Well, to be frank, this upgrade has been way overdue, and I did a bit of “throwing money” around. The purpose of the post was to document the decisions I made and what else was out there. Of course it will come across that way, because in an ideal world, if everyone could afford the top of the line hardware, we would all be good computing-wise. It would be too difficult to tailor this post to everyone’s needs.
In terms of priority, *for my research use* I put RAM as the most important, followed closely behind by the CPU and the number of threads it can run concurrently (not so much the clock speed), followed by disk I/O. I find that for my work investing in more or better RAM gives the best bang for the buck, followed by the CPU. Although a lot of my work is disk bound (crawling), faster disks are so much more expensive and are out of my budget. Because of this, I had to make the tradeoff to favor upgrading RAM over disks. At least there are some tricks that can be done with RAM to prevent overuse of disks.
To me “high performance computing” goes hand in hand with parallelism. Of course if the code has not been written to take advantage of the cores, the extra cores are useless. I would expect that if someone is buying a multicore processor, they intend to program to use the cores. For my research, not programming to take advantage of these extra cores would qualify as *not* high performance computing. I never suggested that CPUs with more cores will make things run faster; just that more work is done at a time. Hadoop is the most trivial example I can give where code takes advantage of multiple cores, OpenMP is another.
Everyone will have their own opinion, but for my use, based on experiences I have had using servers containing Xeons, and the issues I faced without a higher-end processor, the Xeons were the way to go without a question.
why wouldn’t you drop that money on several cheap computers, instead of one expensive one?

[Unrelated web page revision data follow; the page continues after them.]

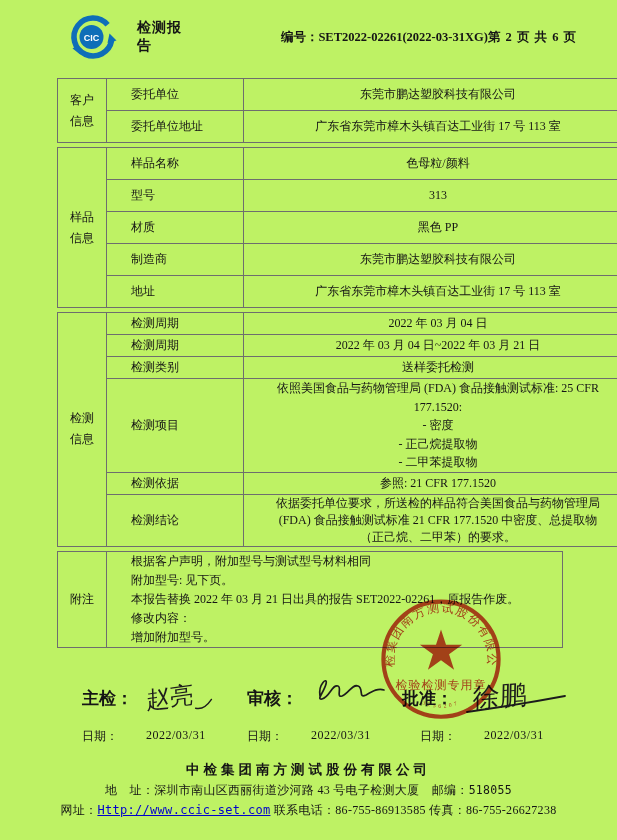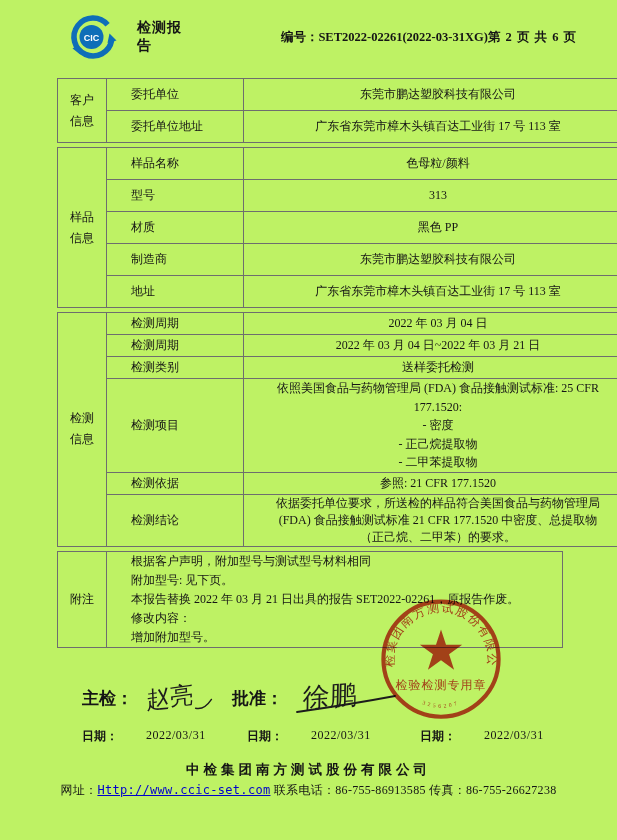"审核：" div.sigblock { html: none -> <div> <span>审核：</span> <svg> <path></path> </svg> </div> }
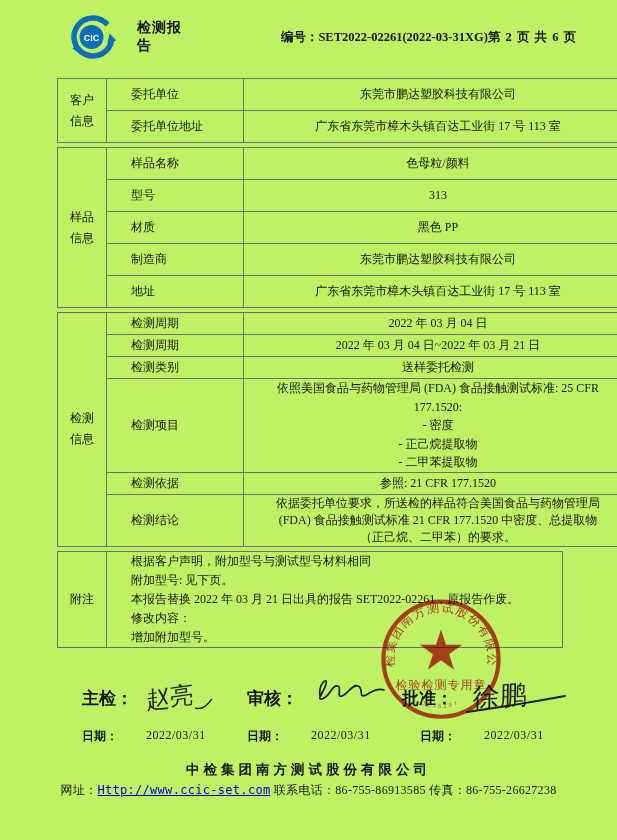"日期：" .datelabel { font-weight: bold -> normal }
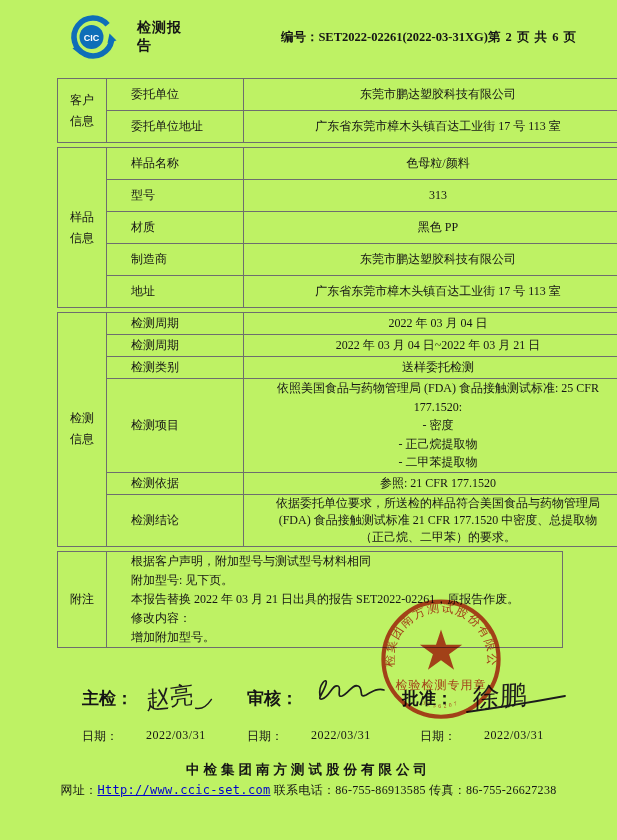"地 址：深圳市南山区西丽街道沙河路 43 号电子检测大厦 邮编：518055" div.f-line { html: none -> <div><span>地 址：深圳市南山区西丽街道沙河路 43 号电子检测大厦 邮编：</span><span>518055</span></div> }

for $2500 you could have got 14 motherboards, 14 AMD Phenom quad-core CPUs and 14 x 1 GB ram
Sigh. I’ve heard that. While a cluster would be cool, I tend to use AWS when I need a cluster setup. Also just too much of a pain to have to build that many systems. I don’t spend money often, so I was ok with putting out a one time large purchase ;). This machine really serves two purposes: for development of jobs to be shipped to AWS (time = $), and to prevent me from having to use AWS for high-memory, high-speed applications.
Over the past 20 years though, I have collected a lot of old machines that might an ok cluster, just obviously not high end.
Heya
Is SATA3 Working on this motherboard?
I cant find any info saying that this Motherboard can support SATA3. Only Sata 2 in official notes.

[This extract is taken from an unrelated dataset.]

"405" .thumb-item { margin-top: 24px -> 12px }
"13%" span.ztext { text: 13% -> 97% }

Let me know if u got Sata 3 to work.
Thanks bye
I got D18 too, works like dream so far!
It may not support SATA III. Drives seem to lag far behind the interfaces though. Most drives can barely perform at SATA II interface speeds.
Btw forgot to say, U might be better off with EVGA Server motherboard- They can OC CPU = 12 cores x 4-5 ghz after OC…. That would be pretty much power…
I am having trouble receiving the D18. It seems to be a rare beast. It’s taken almost a month now. Considering cancelling. If I do I will probably go with the EVGA or Supermicro.
I can sell u mine D18 and jump to EVGA tbh. I could use some extra OC for my work π
Which OS do you plan on running?
I finished the system π
I put in the same HD that was running on my old server. I am running 64bit Ubuntu 10.04 (Lucid). Runs great!
Considering upgrading to 11.04, or switching to CentOS, but I really don’t have too much of a reason to switch to CentOS.